TASK ITEM:
Could the records below be restated word for word, without a single picture?

** Opening DATA FOR THIS EXERCISE block **

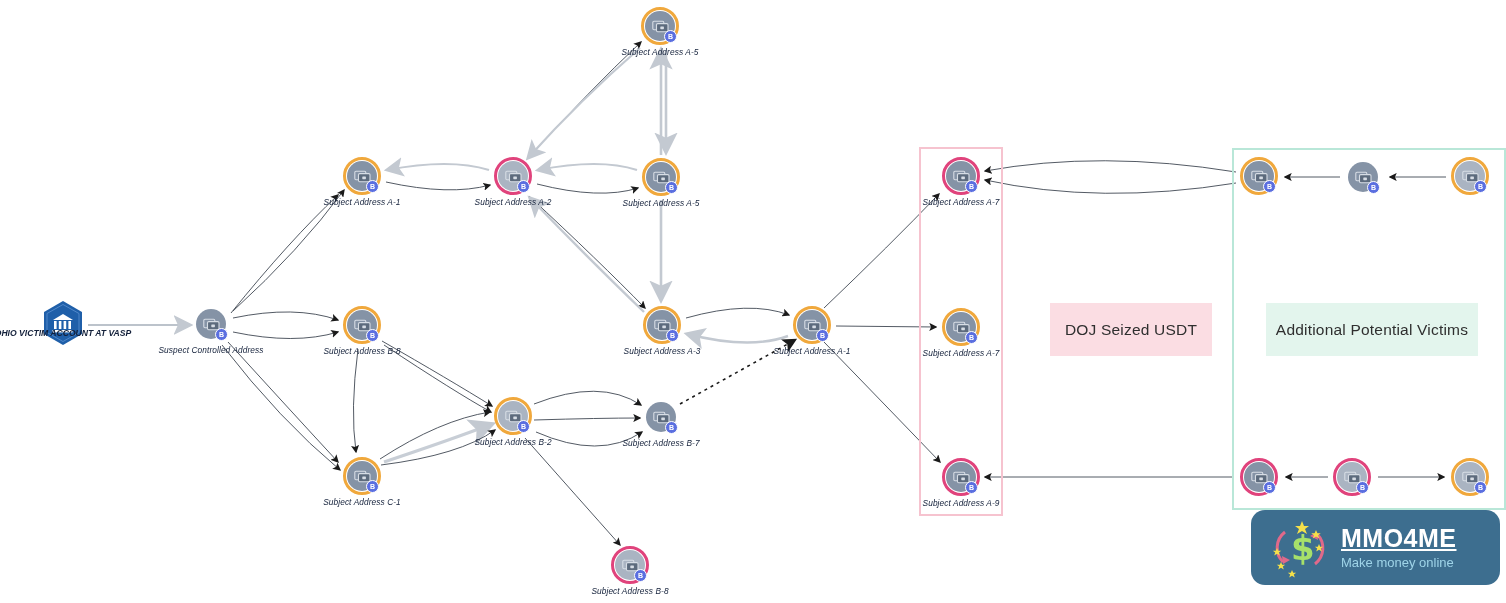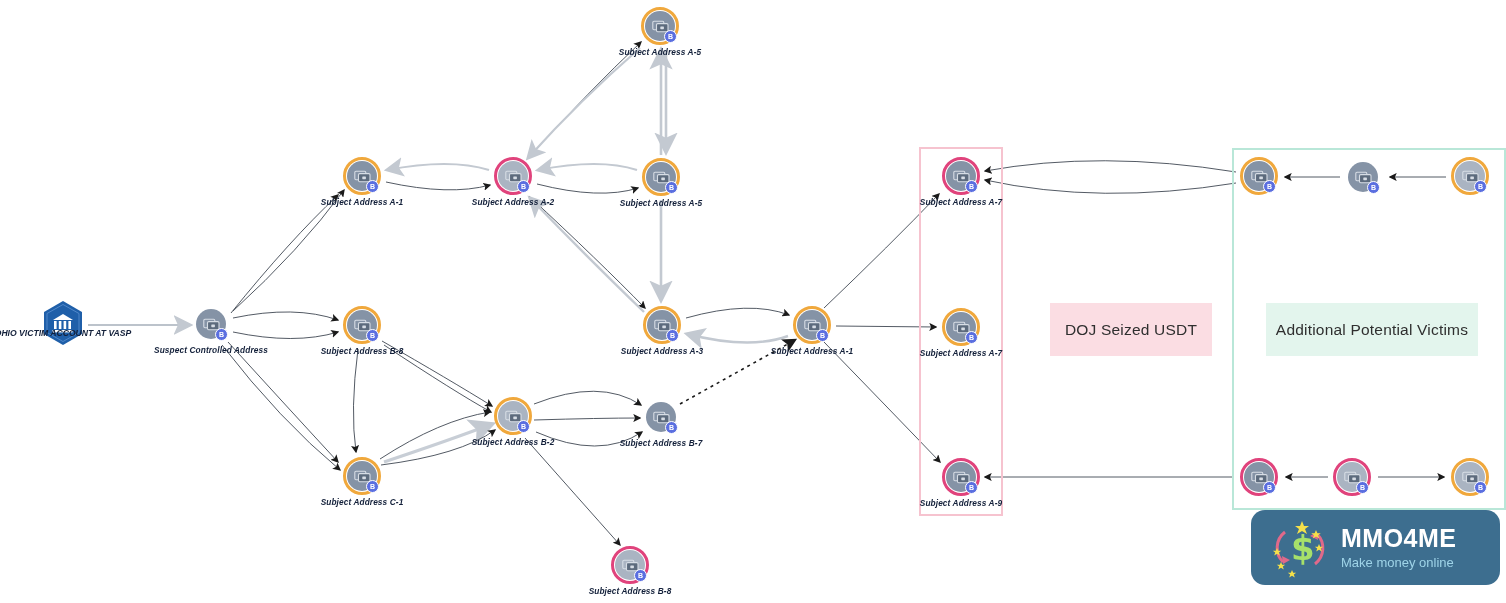--- a/index.html
+++ b/index.html
@@ -33,7 +33,7 @@
     background:#5b6fe0;border:1px solid #ffffff;display:flex;align-items:center;
     justify-content:center;color:#fff;font-size:7px;font-weight:bold;line-height:1;}
   .nlabel{position:absolute;left:50%;transform:translateX(-50%);top:40px;white-space:nowrap;
-    font-size:8.3px;font-weight:bold;font-style:italic;color:#13203a;letter-spacing:.1px;}
+    font-size:8.3px;font-weight:normal;font-style:italic;color:#13203a;letter-spacing:.1px;}
 
   
   .bank{position:absolute;transform:translate(-50%,-50%);}

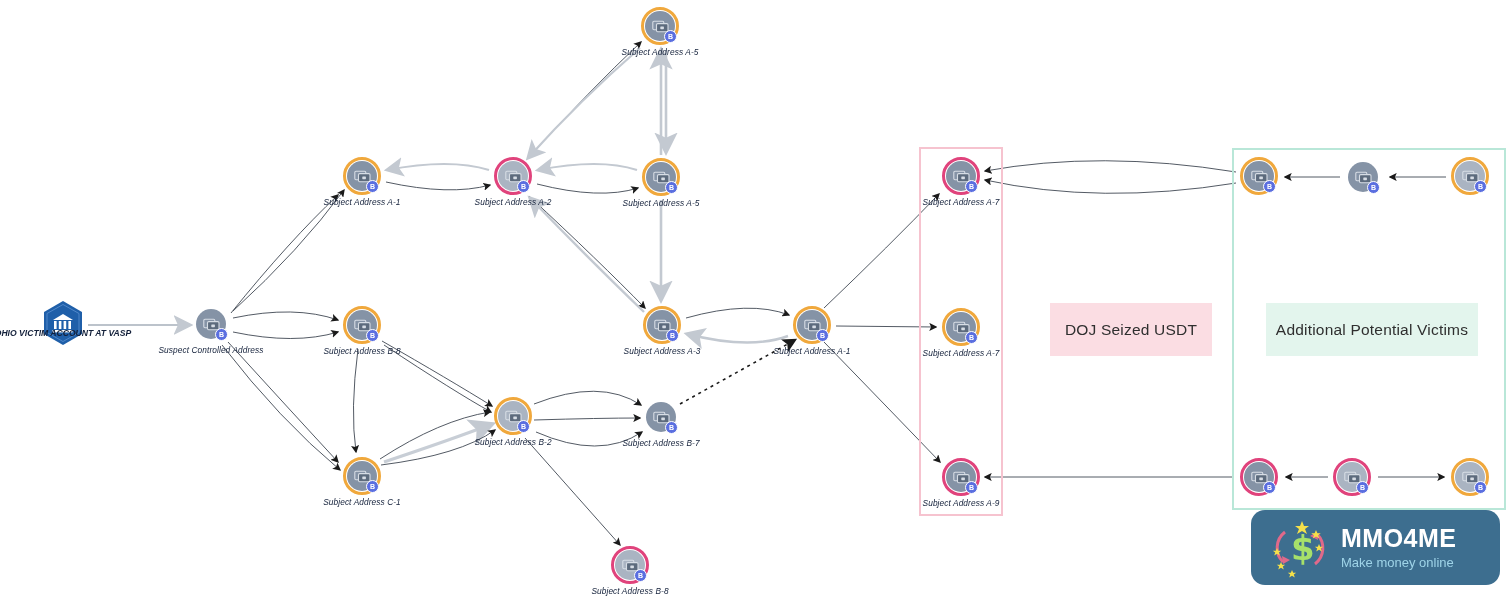--- a/index.html
+++ b/index.html
@@ -45,7 +45,7 @@
   .watermark{position:absolute;border-radius:14px;background:#3d6e8f;
      display:flex;align-items:center;gap:10px;padding:0 18px;box-sizing:border-box;}
   .wm-text{display:flex;flex-direction:column;line-height:1;}
-  .wm-main{font-size:25px;font-weight:bold;color:#ffffff;letter-spacing:.5px;}
+  .wm-main{font-size:25px;font-weight:bold;color:#ffffff;letter-spacing:.5px;text-decoration:underline;}
   .wm-sub{font-size:13px;color:#9fd4e8;margin-top:5px;}
 </style>
 </head>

** Closing DATA FOR THIS EXERCISE block **

WRITTEN REPLY:
--- a/index.html
+++ b/index.html
@@ -33,7 +33,7 @@
     background:#5b6fe0;border:1px solid #ffffff;display:flex;align-items:center;
     justify-content:center;color:#fff;font-size:7px;font-weight:bold;line-height:1;}
   .nlabel{position:absolute;left:50%;transform:translateX(-50%);top:40px;white-space:nowrap;
-    font-size:8.3px;font-weight:bold;font-style:italic;color:#13203a;letter-spacing:.1px;}
+    font-size:8.3px;font-weight:normal;font-style:italic;color:#13203a;letter-spacing:.1px;}
 
   
   .bank{position:absolute;transform:translate(-50%,-50%);}

--- a/index.html
+++ b/index.html
@@ -45,7 +45,7 @@
   .watermark{position:absolute;border-radius:14px;background:#3d6e8f;
      display:flex;align-items:center;gap:10px;padding:0 18px;box-sizing:border-box;}
   .wm-text{display:flex;flex-direction:column;line-height:1;}
-  .wm-main{font-size:25px;font-weight:bold;color:#ffffff;letter-spacing:.5px;}
+  .wm-main{font-size:25px;font-weight:bold;color:#ffffff;letter-spacing:.5px;text-decoration:underline;}
   .wm-sub{font-size:13px;color:#9fd4e8;margin-top:5px;}
 </style>
 </head>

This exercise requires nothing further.